Reproduce the records word for word, apart from the images they contain.

--- Record extracts Enclosed Below ---

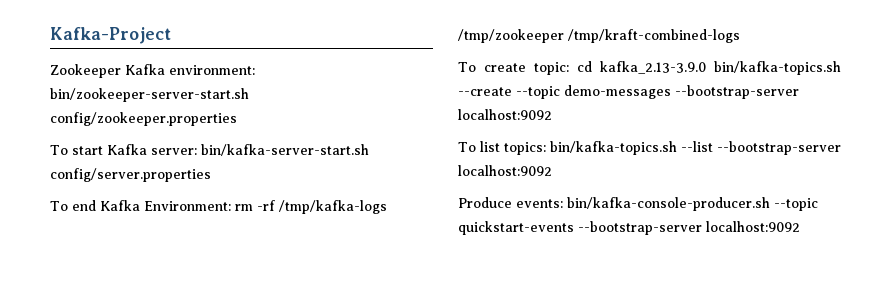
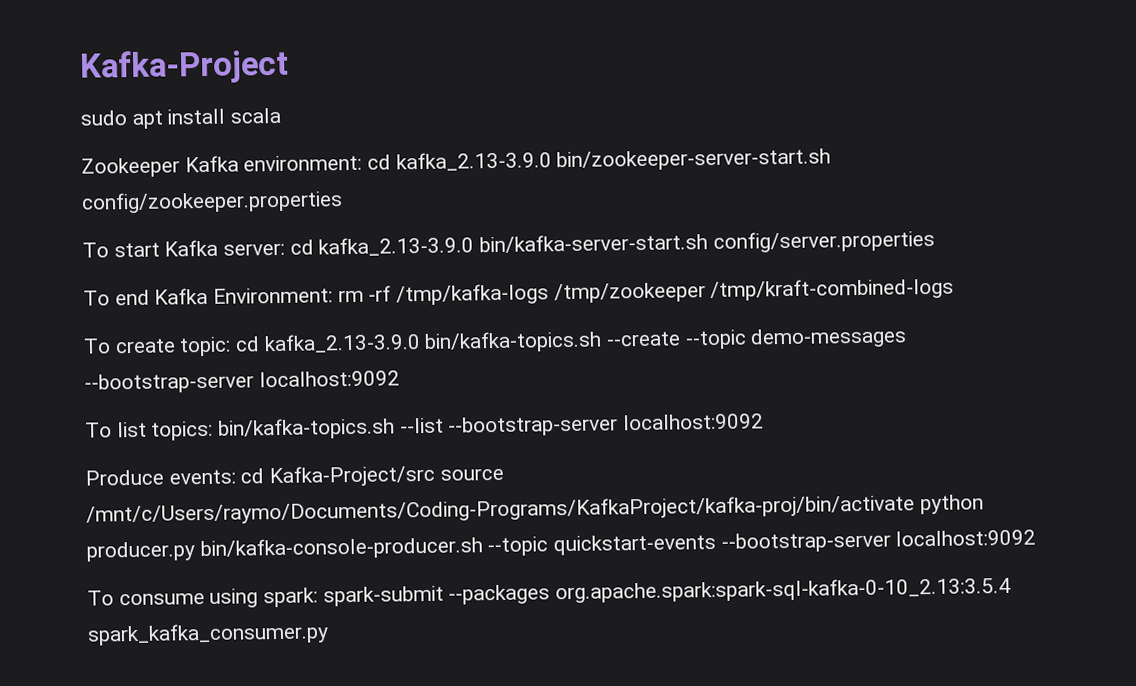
+ sudo apt install scala
- Zookeeper Kafka environment: bin/zookeeper-server-start.sh config/zookeeper.properties
+ Zookeeper Kafka environment: cd kafka_2.13-3.9.0 bin/zookeeper-server-start.sh config/zookeeper.properties
- To start Kafka server: bin/kafka-server-start.sh config/server.properties
+ To start Kafka server: cd kafka_2.13-3.9.0 bin/kafka-server-start.sh config/server.properties
- Produce events: bin/kafka-console-producer.sh --topic quickstart-events --bootstrap-server localhost:9092
+ Produce events: cd Kafka-Project/src source /mnt/c/Users/raymo/Documents/Coding-Programs/KafkaProject/kafka-proj/bin/activate python producer.py bin/kafka-console-producer.sh --topic quickstart-events --bootstrap-server localhost:9092
+ To consume using spark: spark-submit --packages org.apache.spark:spark-sql-kafka-0-10_2.13:3.5.4 spark_kafka_consumer.py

--- End of Enclosed Record extracts ---

-- Exercise output --
+ sudo apt install scala
- Zookeeper Kafka environment: bin/zookeeper-server-start.sh config/zookeeper.properties
+ Zookeeper Kafka environment: cd kafka_2.13-3.9.0 bin/zookeeper-server-start.sh config/zookeeper.properties
- To start Kafka server: bin/kafka-server-start.sh config/server.properties
+ To start Kafka server: cd kafka_2.13-3.9.0 bin/kafka-server-start.sh config/server.properties
- Produce events: bin/kafka-console-producer.sh --topic quickstart-events --bootstrap-server localhost:9092
+ Produce events: cd Kafka-Project/src source /mnt/c/Users/raymo/Documents/Coding-Programs/KafkaProject/kafka-proj/bin/activate python producer.py bin/kafka-console-producer.sh --topic quickstart-events --bootstrap-server localhost:9092
+ To consume using spark: spark-submit --packages org.apache.spark:spark-sql-kafka-0-10_2.13:3.5.4 spark_kafka_consumer.py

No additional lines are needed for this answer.